◆ **What you will do**:
Starting from the line that contains "discount: 580.49 -> none", output every remaining line of the records below exactly as it appears, that line and the last one included.

◆ **Task material**:
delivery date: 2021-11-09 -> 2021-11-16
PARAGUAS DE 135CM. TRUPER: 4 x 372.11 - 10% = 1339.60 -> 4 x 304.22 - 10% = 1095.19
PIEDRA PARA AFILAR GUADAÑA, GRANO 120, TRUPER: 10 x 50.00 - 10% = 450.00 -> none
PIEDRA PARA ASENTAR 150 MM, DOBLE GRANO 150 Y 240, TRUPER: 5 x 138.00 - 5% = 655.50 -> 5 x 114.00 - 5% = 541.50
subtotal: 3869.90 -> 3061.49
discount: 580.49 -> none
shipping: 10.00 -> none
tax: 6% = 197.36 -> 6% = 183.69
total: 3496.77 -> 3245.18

◆ **Answer below**:
discount: 580.49 -> none
shipping: 10.00 -> none
tax: 6% = 197.36 -> 6% = 183.69
total: 3496.77 -> 3245.18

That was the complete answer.